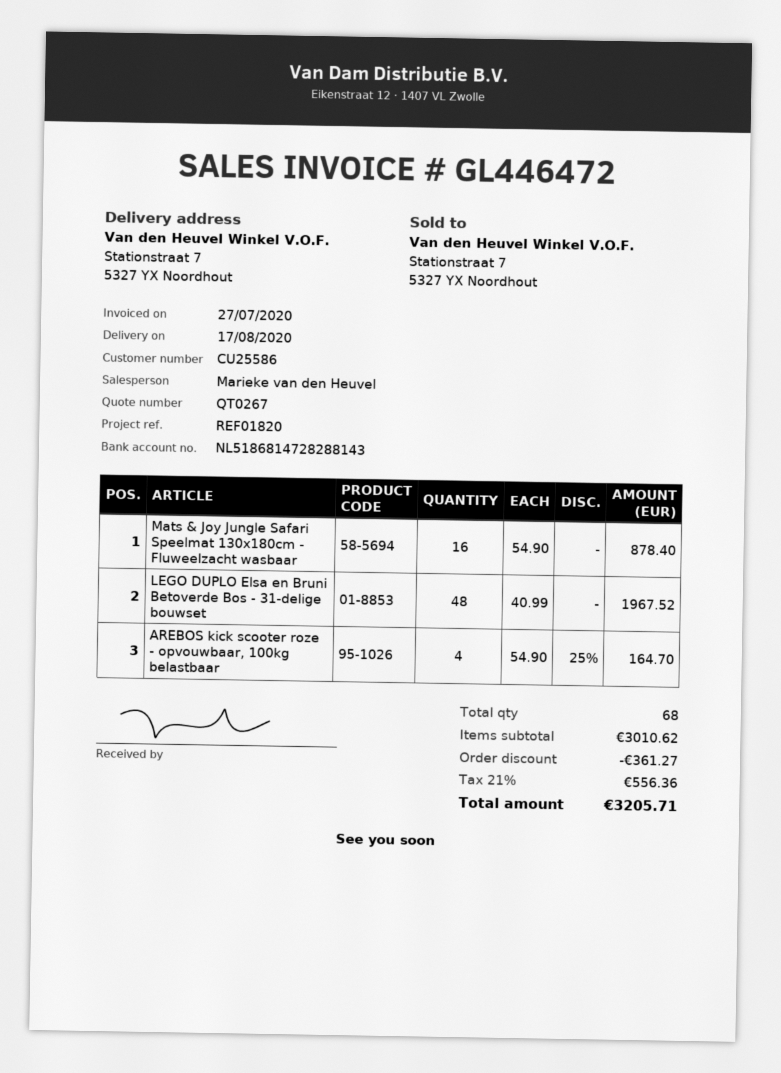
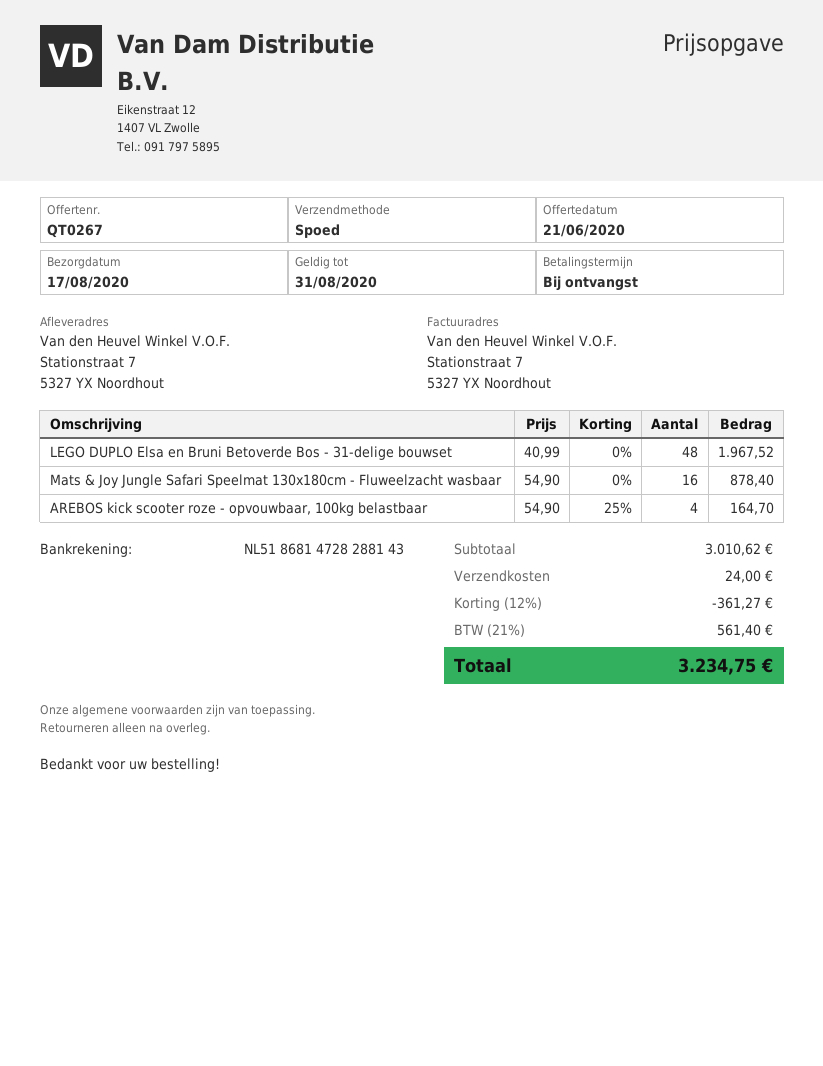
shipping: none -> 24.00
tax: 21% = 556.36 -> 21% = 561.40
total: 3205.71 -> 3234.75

◇ ◇ ◇ ◇

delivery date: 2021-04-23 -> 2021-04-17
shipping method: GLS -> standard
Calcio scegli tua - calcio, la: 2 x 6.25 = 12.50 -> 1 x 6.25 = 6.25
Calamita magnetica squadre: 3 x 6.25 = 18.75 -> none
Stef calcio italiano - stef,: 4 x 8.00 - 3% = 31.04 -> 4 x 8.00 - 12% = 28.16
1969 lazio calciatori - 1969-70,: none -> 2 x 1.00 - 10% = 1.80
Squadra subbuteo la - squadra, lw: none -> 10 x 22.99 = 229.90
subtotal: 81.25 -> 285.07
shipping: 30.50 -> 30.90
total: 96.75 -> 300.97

◇ ◇ ◇ ◇

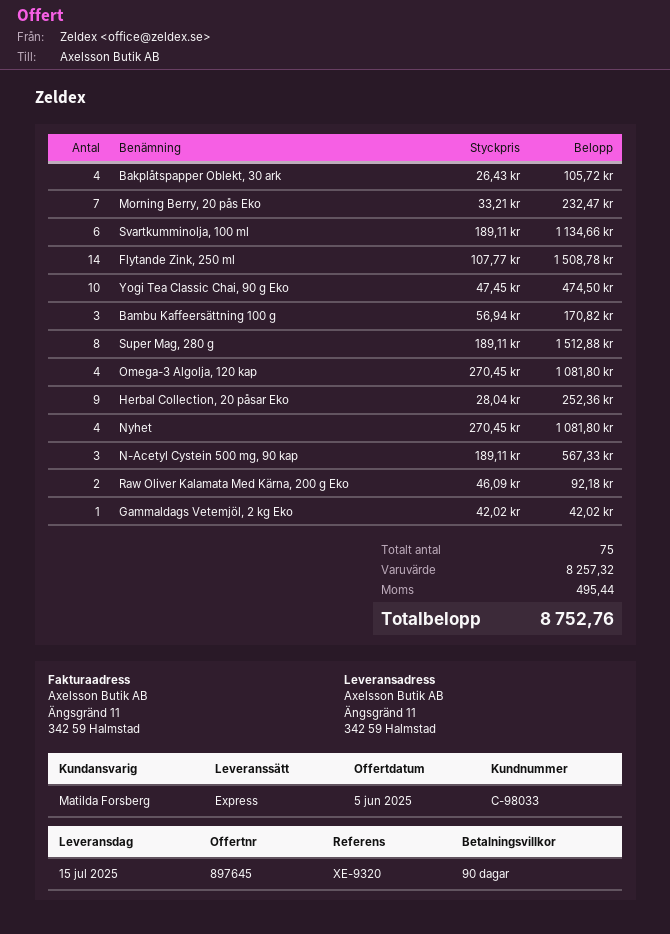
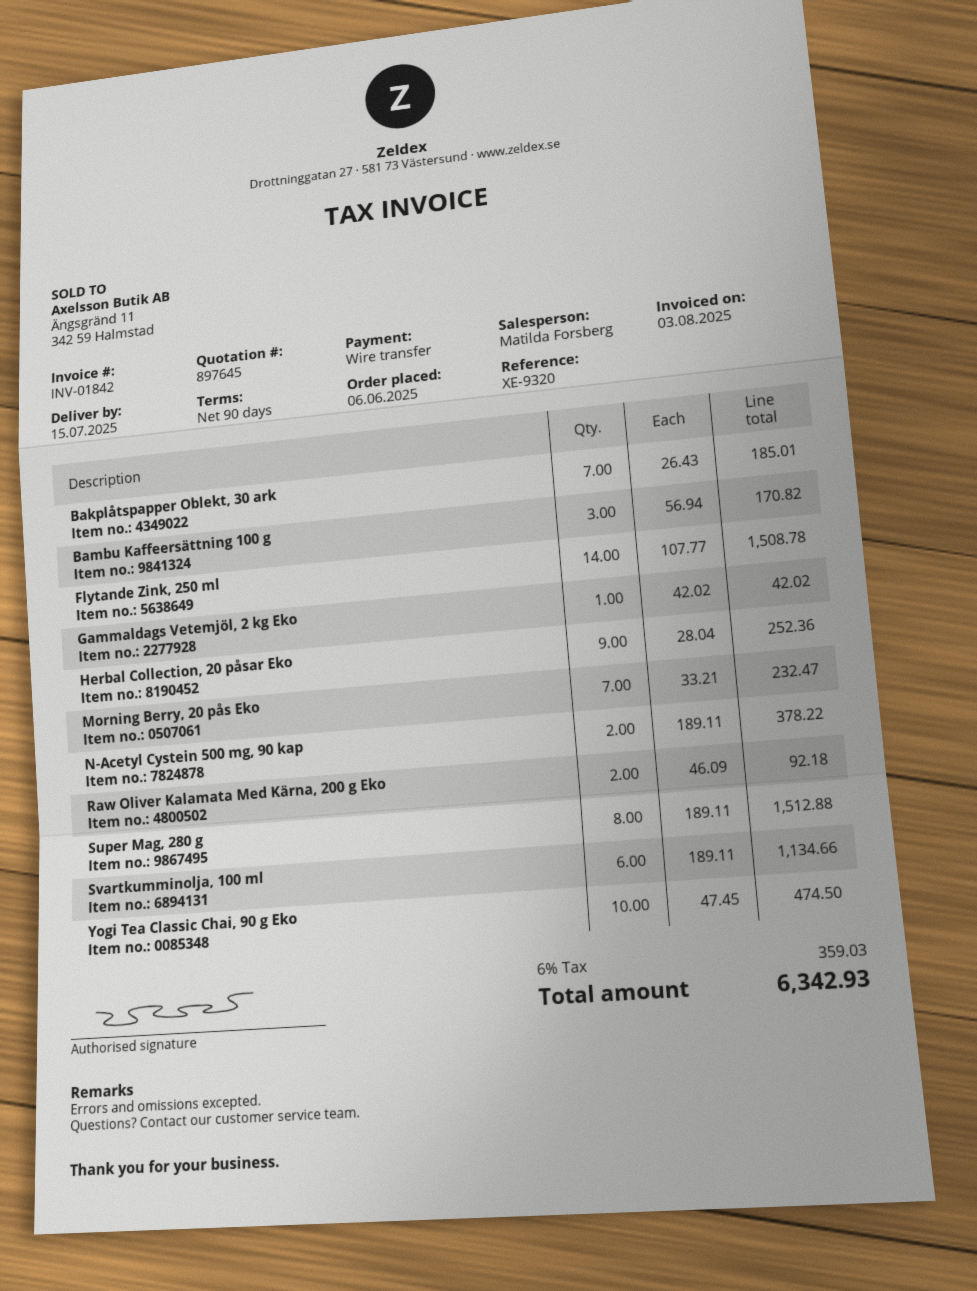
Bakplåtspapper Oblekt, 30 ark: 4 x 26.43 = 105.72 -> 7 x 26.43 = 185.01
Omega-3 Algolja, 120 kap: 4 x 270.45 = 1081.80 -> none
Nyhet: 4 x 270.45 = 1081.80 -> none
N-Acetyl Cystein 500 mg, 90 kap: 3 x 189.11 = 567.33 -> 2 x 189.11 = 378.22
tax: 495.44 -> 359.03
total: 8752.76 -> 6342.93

◇ ◇ ◇ ◇

▶ [Work task]: Look back at the entries above and repeat, unchanged, every line from the line holding "N-Acetyl Cystein 500" through the line holding "total: 8752.76 -> 6342.93".

▶ [Answer]:
N-Acetyl Cystein 500 mg, 90 kap: 3 x 189.11 = 567.33 -> 2 x 189.11 = 378.22
tax: 495.44 -> 359.03
total: 8752.76 -> 6342.93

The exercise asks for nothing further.